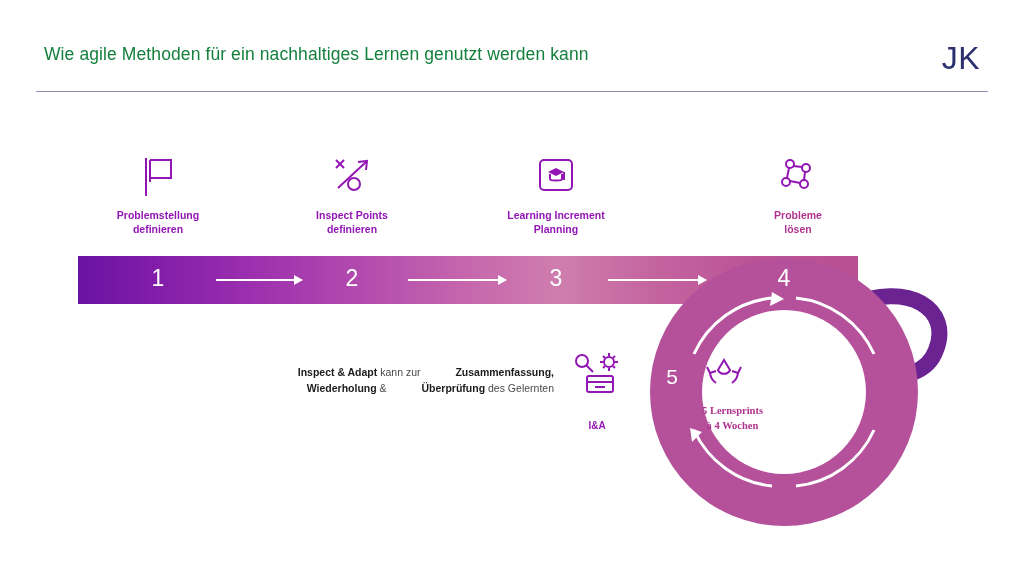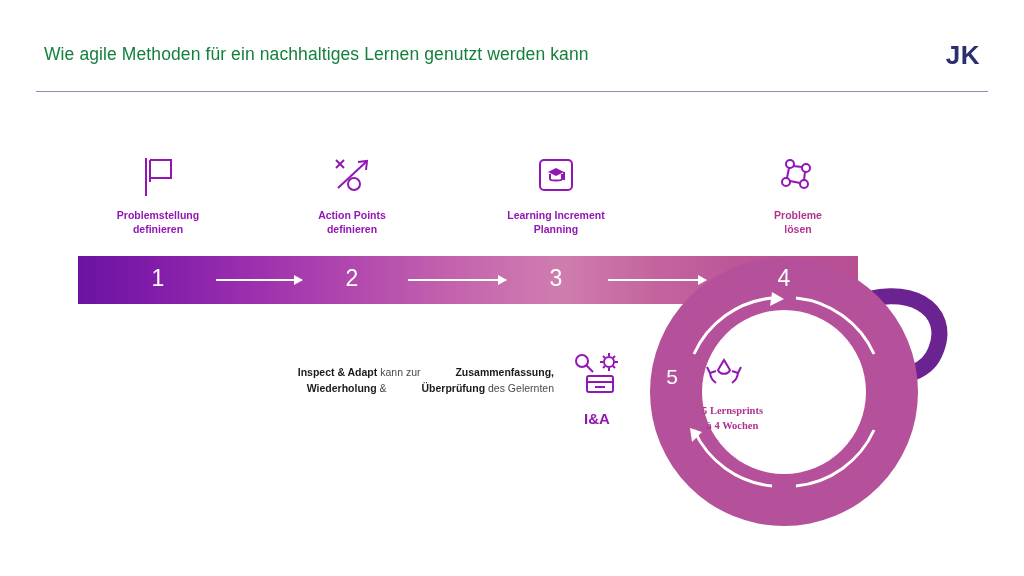--- a/index.html
+++ b/index.html
@@ -35,8 +35,8 @@
     position: absolute;
     right: 44px;
     top: 40px;
-    font-size: 26px;
-    font-weight: bold;
+    font-size: 32px;
+    font-weight: normal;
     color: #2b2f6e;
     letter-spacing: 0.5px;
   }

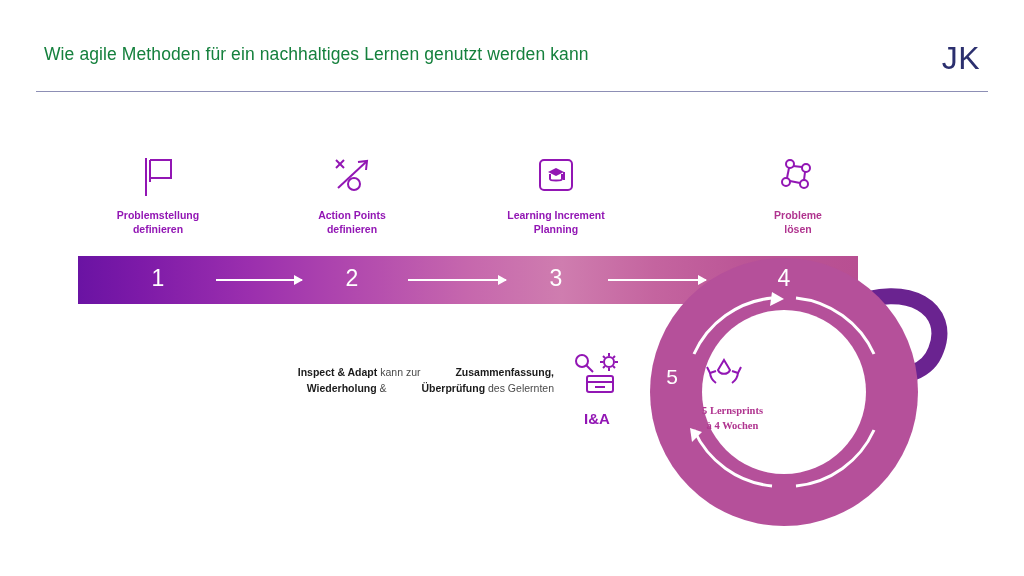--- a/index.html
+++ b/index.html
@@ -251,7 +251,7 @@
       </svg>
     </div>
     <div class="node-label">
-      <span>Action Points</span><br>
+      <span>Inspect Points</span><br>
       <span>definieren</span>
     </div>
   </div>

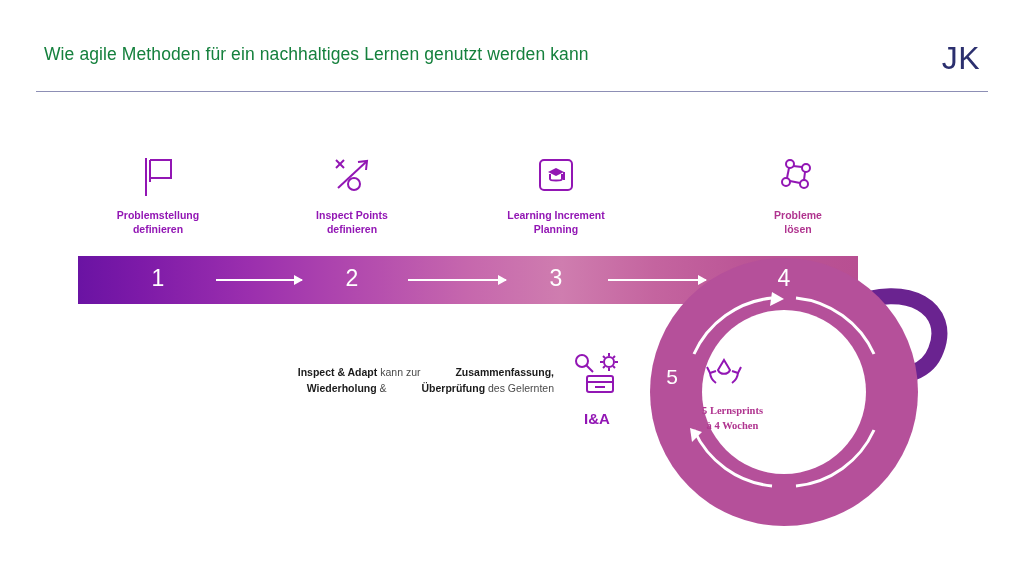--- a/index.html
+++ b/index.html
@@ -209,8 +209,8 @@
     text-align: center;
   }
   #ia-icon-label {
-    margin-top: 10px;
-    font-size: 15px;
+    margin-top: 20px;
+    font-size: 10px;
     font-weight: bold;
     color: #9216b4;
   }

=-=-=

- **Your assignment**
Go through the listing and restate each line word for word, leaving out the pictures.

- **Response area**
--- a/index.html
+++ b/index.html
@@ -35,8 +35,8 @@
     position: absolute;
     right: 44px;
     top: 40px;
-    font-size: 26px;
-    font-weight: bold;
+    font-size: 32px;
+    font-weight: normal;
     color: #2b2f6e;
     letter-spacing: 0.5px;
   }

--- a/index.html
+++ b/index.html
@@ -251,7 +251,7 @@
       </svg>
     </div>
     <div class="node-label">
-      <span>Action Points</span><br>
+      <span>Inspect Points</span><br>
       <span>definieren</span>
     </div>
   </div>

--- a/index.html
+++ b/index.html
@@ -209,8 +209,8 @@
     text-align: center;
   }
   #ia-icon-label {
-    margin-top: 10px;
-    font-size: 15px;
+    margin-top: 20px;
+    font-size: 10px;
     font-weight: bold;
     color: #9216b4;
   }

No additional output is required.